Being arrested is one of the most serious legal issues that a person can experience. Unfortunately, individuals are often poorly prepared to defend themselves when they face criminal charges, and this can increase the risk that they are found guilty.

Is It Easy To Get The Courts To Appoint A Criminal Defense Attorney For You?

When a person is first charged with a crime, they may assume that it will be easy to have a criminal defense attorney appointed for them by the courts. While individuals will have the right to legal counsel, the resources available for public defenders will be very limited. As a result, only individuals that can show they are unable to pay for this representation will be able to have one of these attorneys appointed to their case. However, it should be noted that even individuals that qualify for this representation will often prefer to hire their own criminal defense lawyer, as they will be able to devote more attention to the case.

What If You Do Not Want To Tell Your Attorney What Actually Happened?

Some defendants will have a tendency to want to withhold information from their defense attorney. This can be a major mistake as it will hinder the attorney's ability to effectively provide representation. While defense clients may not have to volunteer unnecessary information to their attorney, they should always be truthful when answering any questions that the attorney asks them. There are regulations in place that will keep these discussions confidential so that you can avoid the risk of these answers being used against you. Without this protection, it would be almost impossible for attorneys to be able to provide effective representation.

Will You Automatically Be Able To File An Appeal If You Are Found Guilty?

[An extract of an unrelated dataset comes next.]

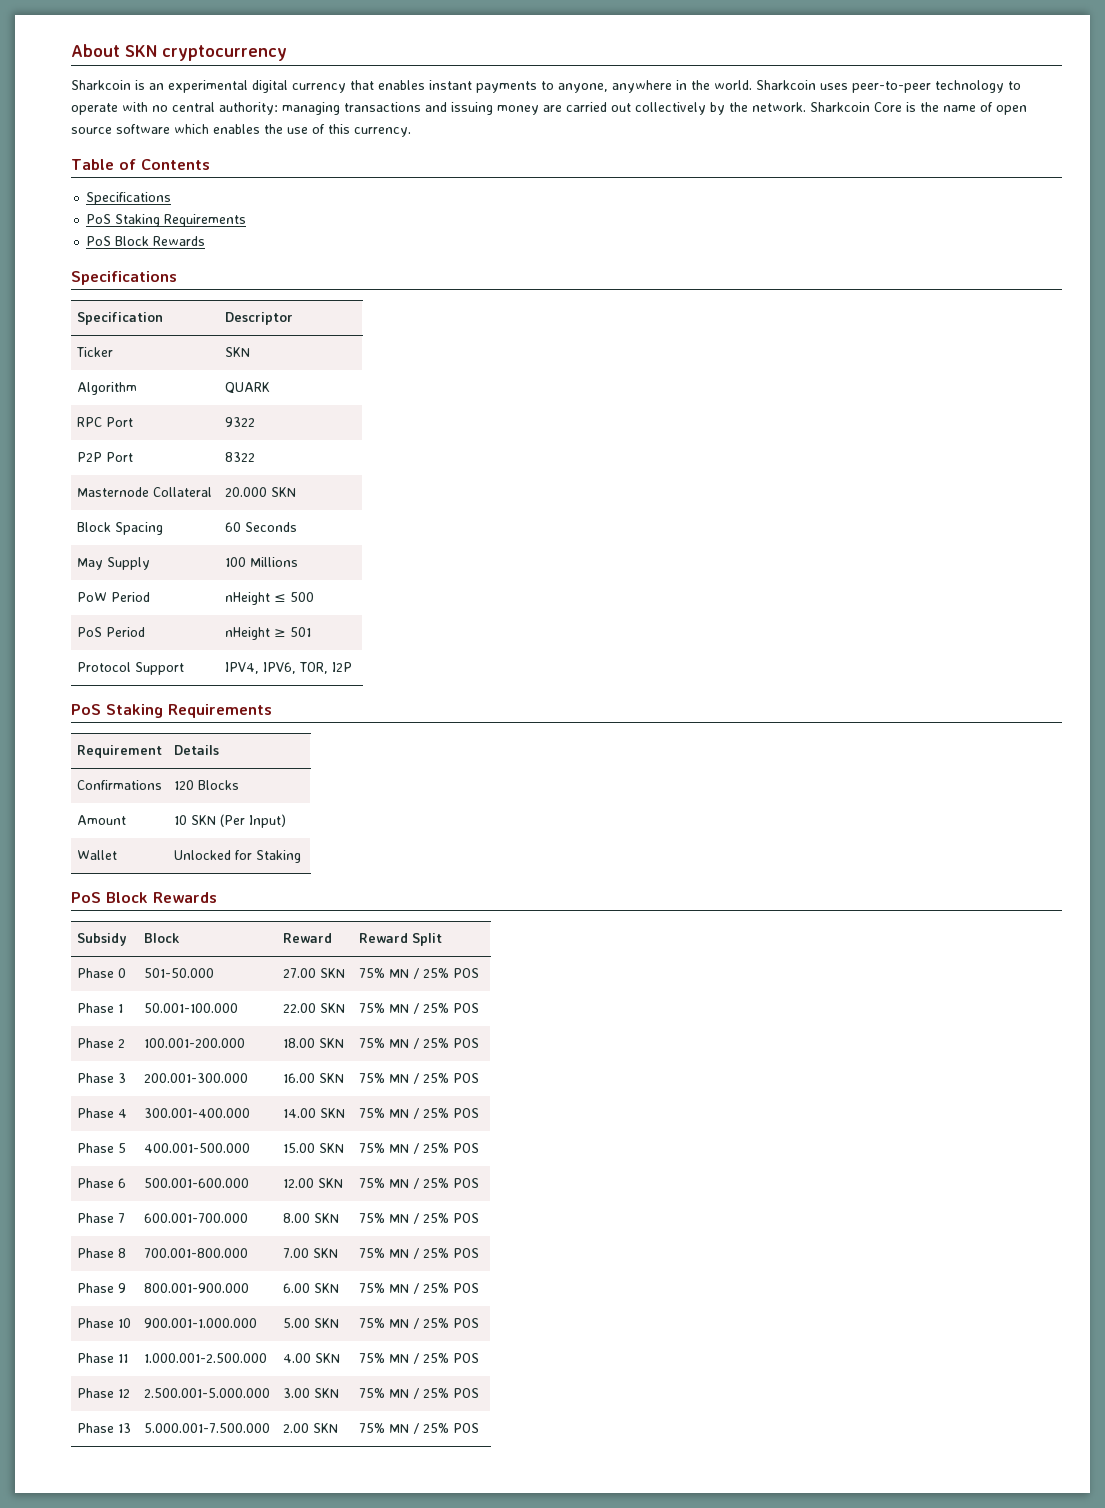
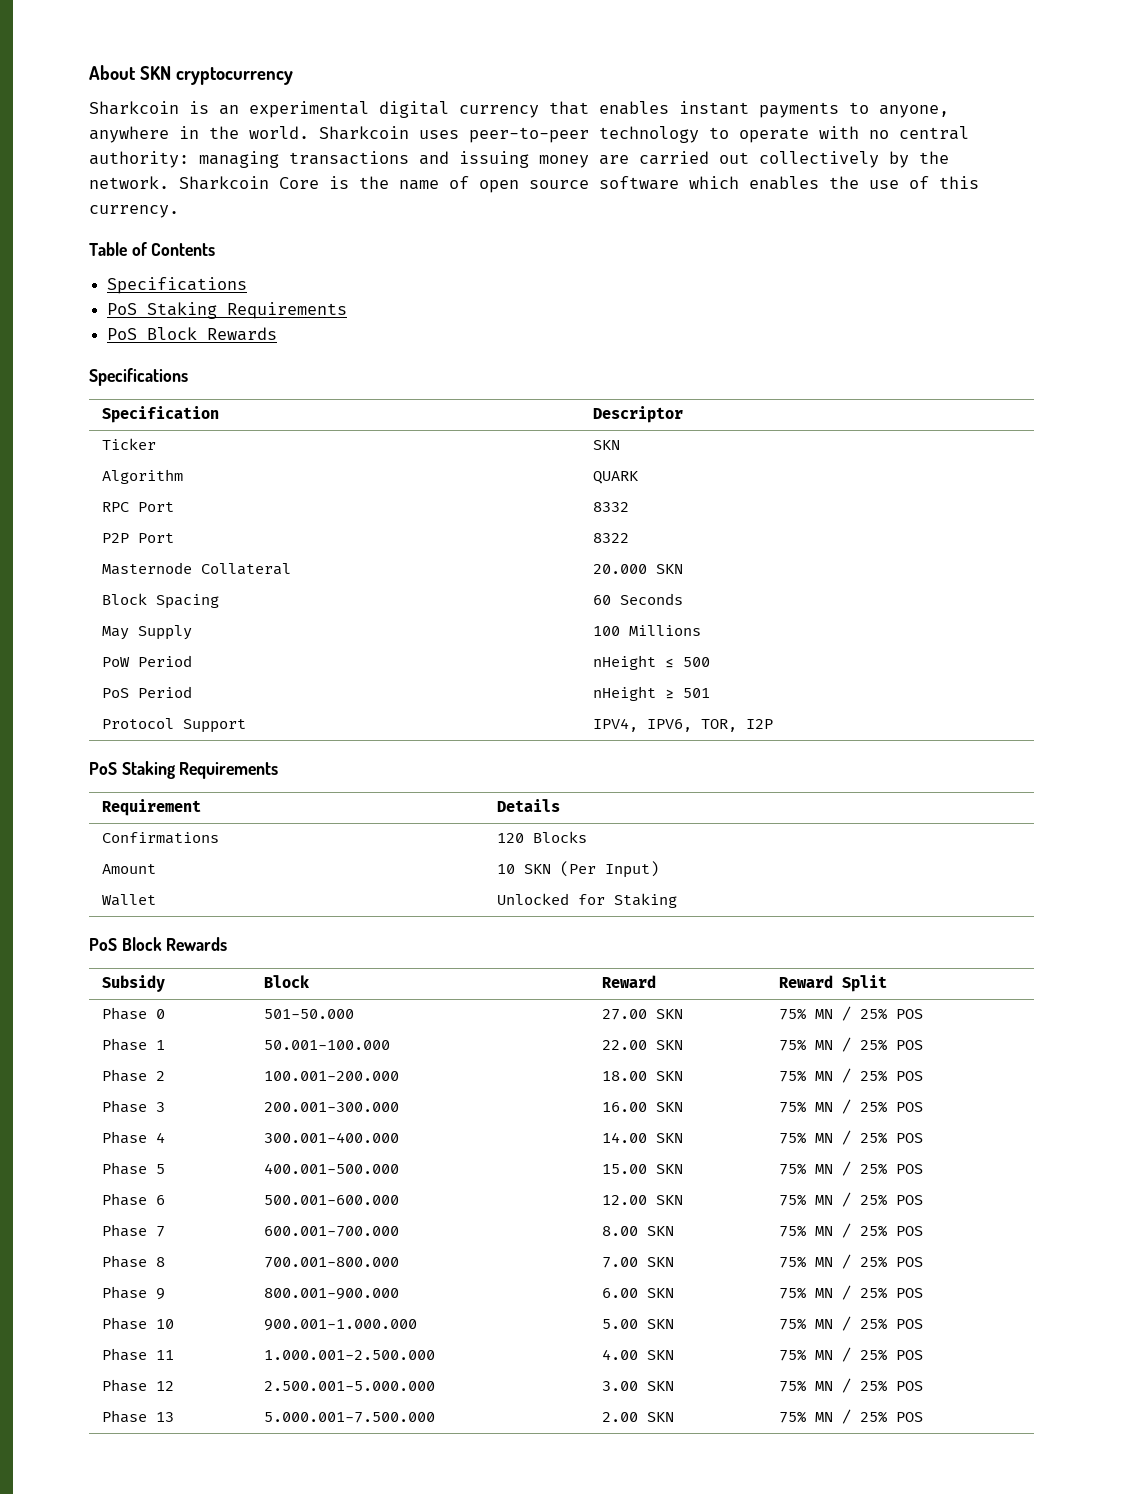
- RPC Port | 9322
+ RPC Port | 8332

Being found guilty at the end of the trial can be the worst outcome for defendants. The penalties for being found guilty can range from fines to imprisonment. As a result, defendants that are found to be guilty will usually want to file an appeal. While it is possible for any convicted defendant to file an appeal, there is no guarantee that the courts will accept the appeal. Typically, an appeal will only be successful if the lower court made some type of procedural error or misapplied the case law. While defendants may assume that they will be acquitted if their appeal is successful, it is more common for a new trial to be ordered.